START Material for the task
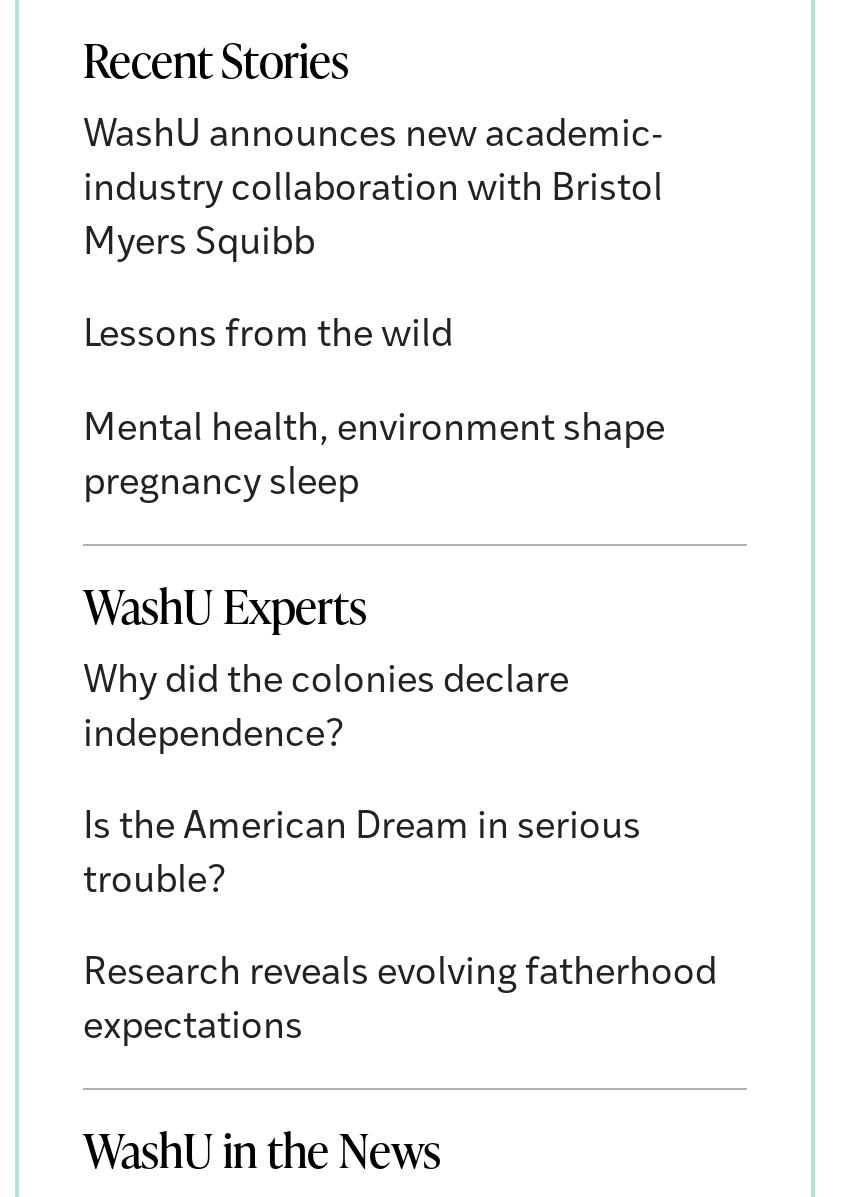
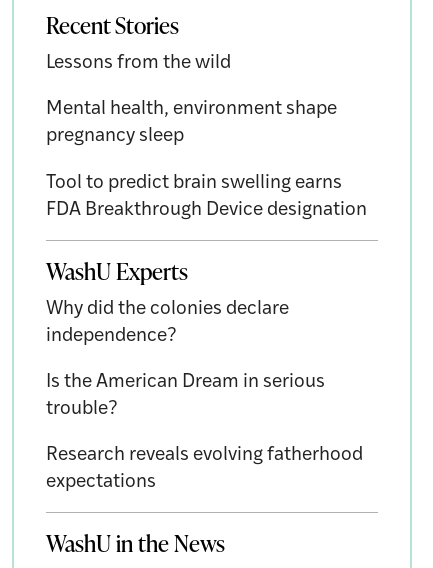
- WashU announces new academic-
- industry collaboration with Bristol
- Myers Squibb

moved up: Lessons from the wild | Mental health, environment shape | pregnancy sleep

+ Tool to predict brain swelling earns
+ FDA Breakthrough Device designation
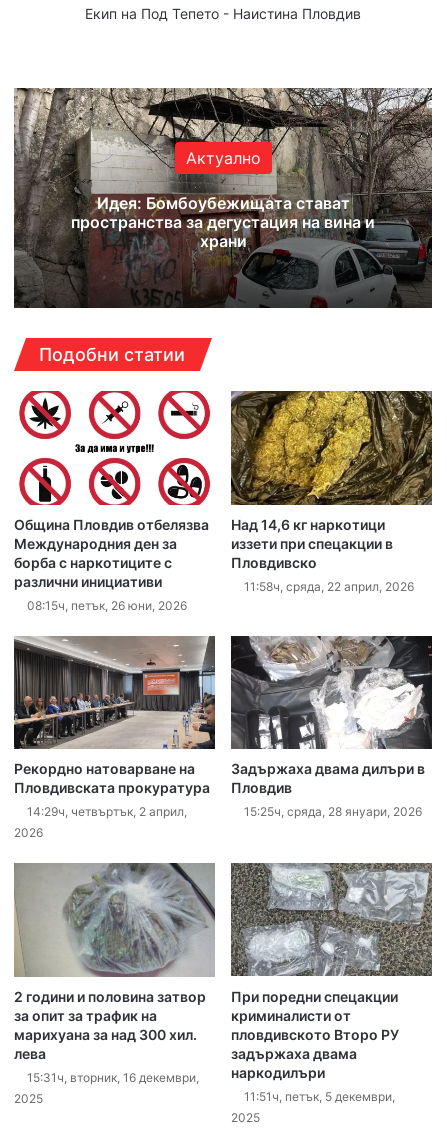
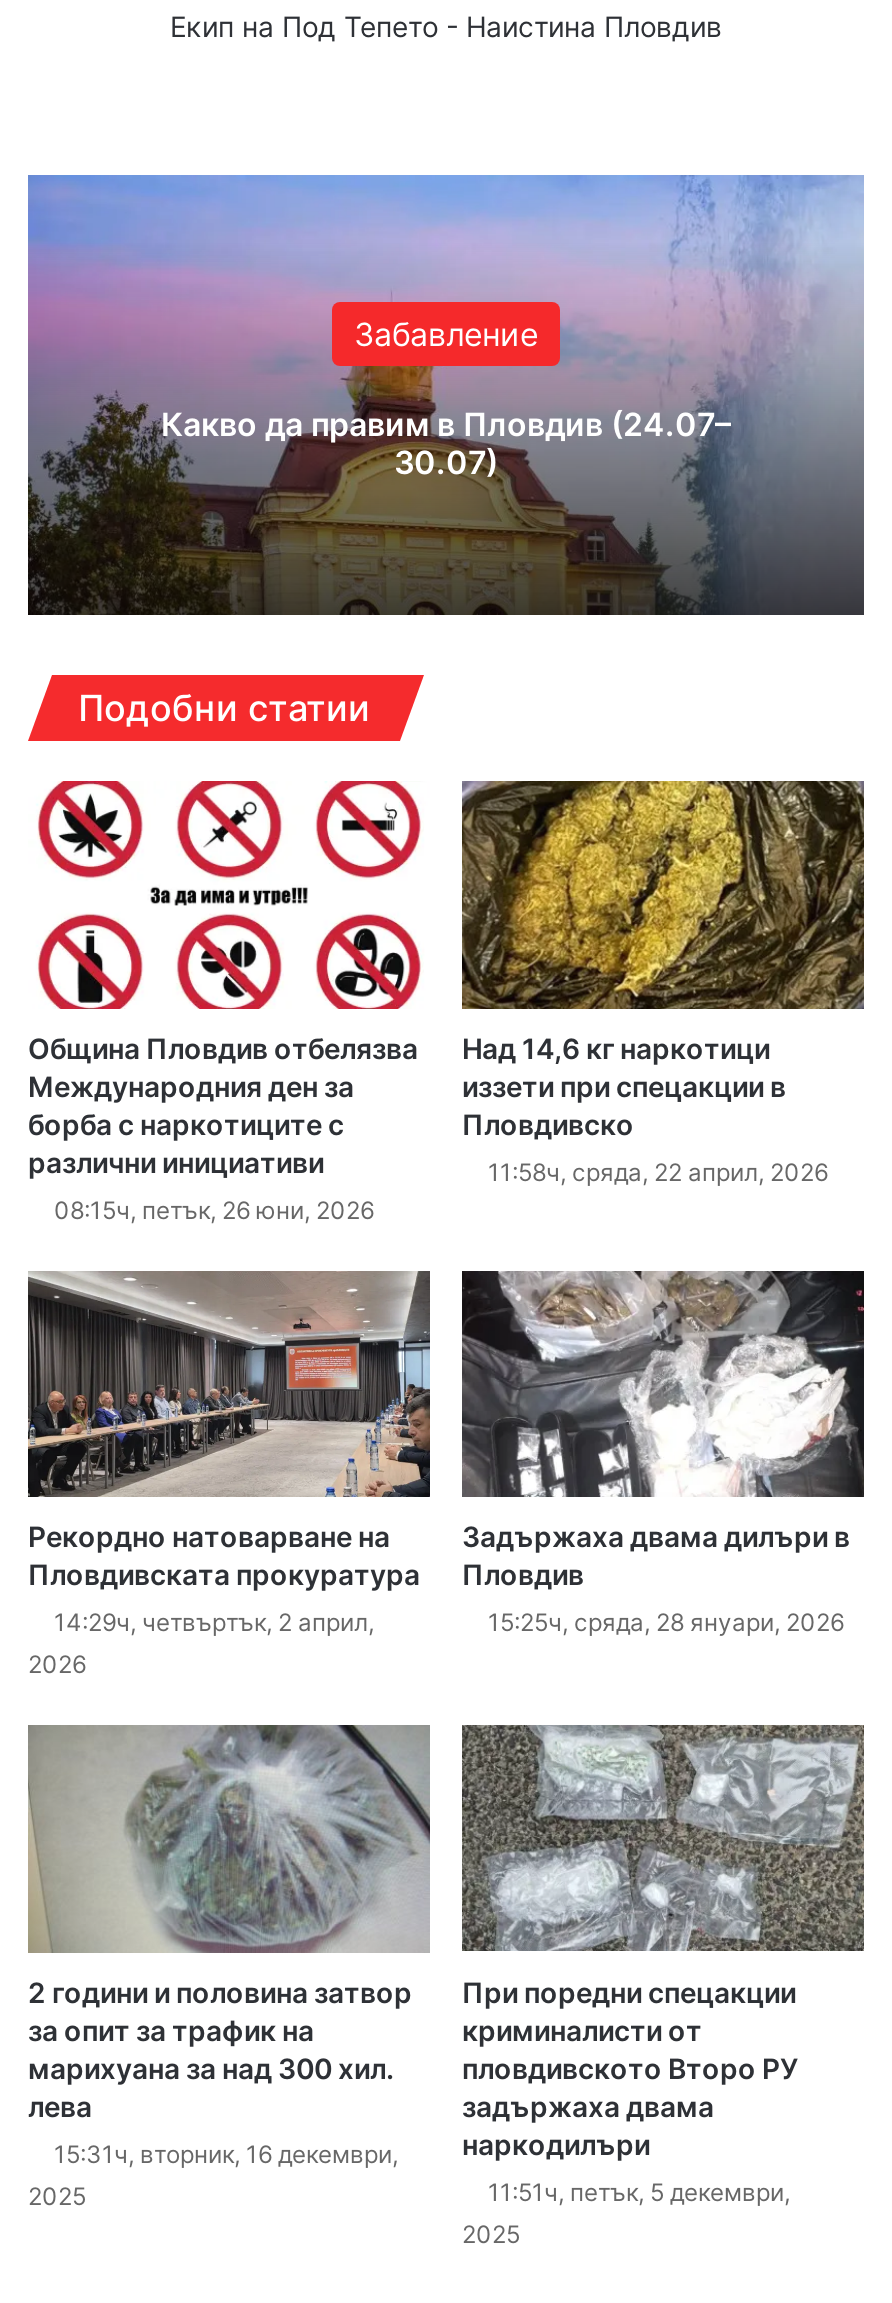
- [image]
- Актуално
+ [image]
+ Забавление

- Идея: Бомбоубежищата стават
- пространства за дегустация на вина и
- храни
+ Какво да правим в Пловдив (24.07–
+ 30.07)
END Material for the task
* [Exercise details]: Your task is to retype, exactly and only, the lines from the line holding "moved up: Lessons" through the final line of the data above, with both ends kept. Drop the pictures.

* [Reply]:
moved up: Lessons from the wild | Mental health, environment shape | pregnancy sleep

+ Tool to predict brain swelling earns
+ FDA Breakthrough Device designation
- [image]
- Актуално
+ [image]
+ Забавление

- Идея: Бомбоубежищата стават
- пространства за дегустация на вина и
- храни
+ Какво да правим в Пловдив (24.07–
+ 30.07)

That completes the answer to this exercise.